# I want out...



## Lee_Schreck (Apr 18, 2012)

Hello everyone, 

I've been lurking here from time to time for quite a while. Things have finally become so desperate that I'm reaching out for advice.

My husband and I have been together since I was 14 years old, a total of 15 years. We have two young children together, I am their primary care giver, as I stay at home with them.

Our relationship has always been emotionally/sexually abusive, and he has always exhibited manipulating and controlling behavior towards me. Everything has always been his way or not at all, and if I show any resistance it turns into a major fight - even over insignificant issues. I won't get into the details, but you name it, I've been through it with him.

I recently, about 4 weeks ago, uncovered an affair he'd had a few years ago. I knew at the time but could never prove it. It's been eating away at me since, and driving a significant wedge between us. At this point the affair is mostly a side note as the abusive behavior is more worrisome. I make note of the affair only because that was finally the driving force behind seeking therapy as a couple.
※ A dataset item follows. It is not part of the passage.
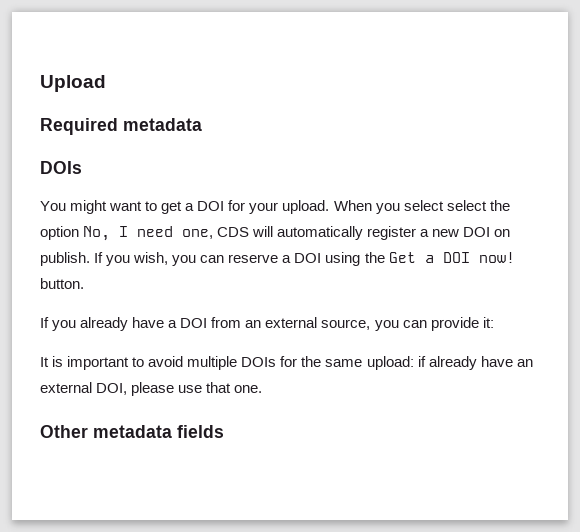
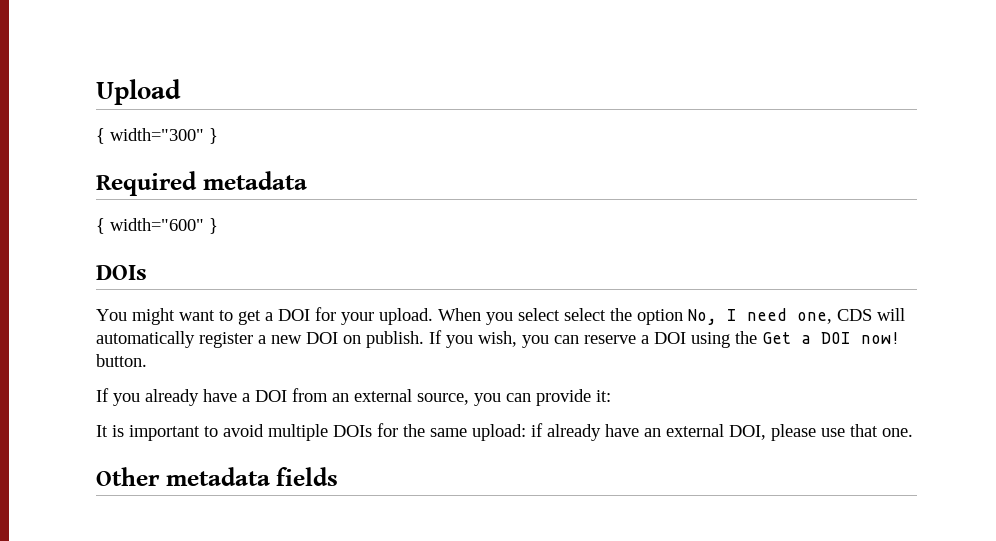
+ { width="300" }
+ { width="600" }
However, I must state that my heart isn't in it, and I've already checked out, so to speak. My decision to go to counselling was a calculated one in that it buys me some time to get a plan together, and also the history of abuse has been documented by a professional should I ever need to prove it. 

Here goes my question: I'm curious if anyone here has ever been in a similar situation, and if so, did the abusive behavior come to an end with the help of counselling? I'm not holding out hope, but a small part of me wonders if it's possible that things can change.

I am so scared to leave, but every fiber of my being tells me it's time. Well over-due, in fact. However, I have nothing. I am financially dependent on my abusive spouse. I have few friends or family who could help me, and even so it would be very temporary. 

Any advice or insight would be greatly appreciated. I feel utterly lost, and without much hope. Thanks in advance.


----------



## prisoner84 (Apr 18, 2012)

Wow, we defintely do have a similar situation. I too have initiated the process of counseling but have very little to no hope that this marriage will survive. I also believe that I am just buying time and using a professional to validate my claims.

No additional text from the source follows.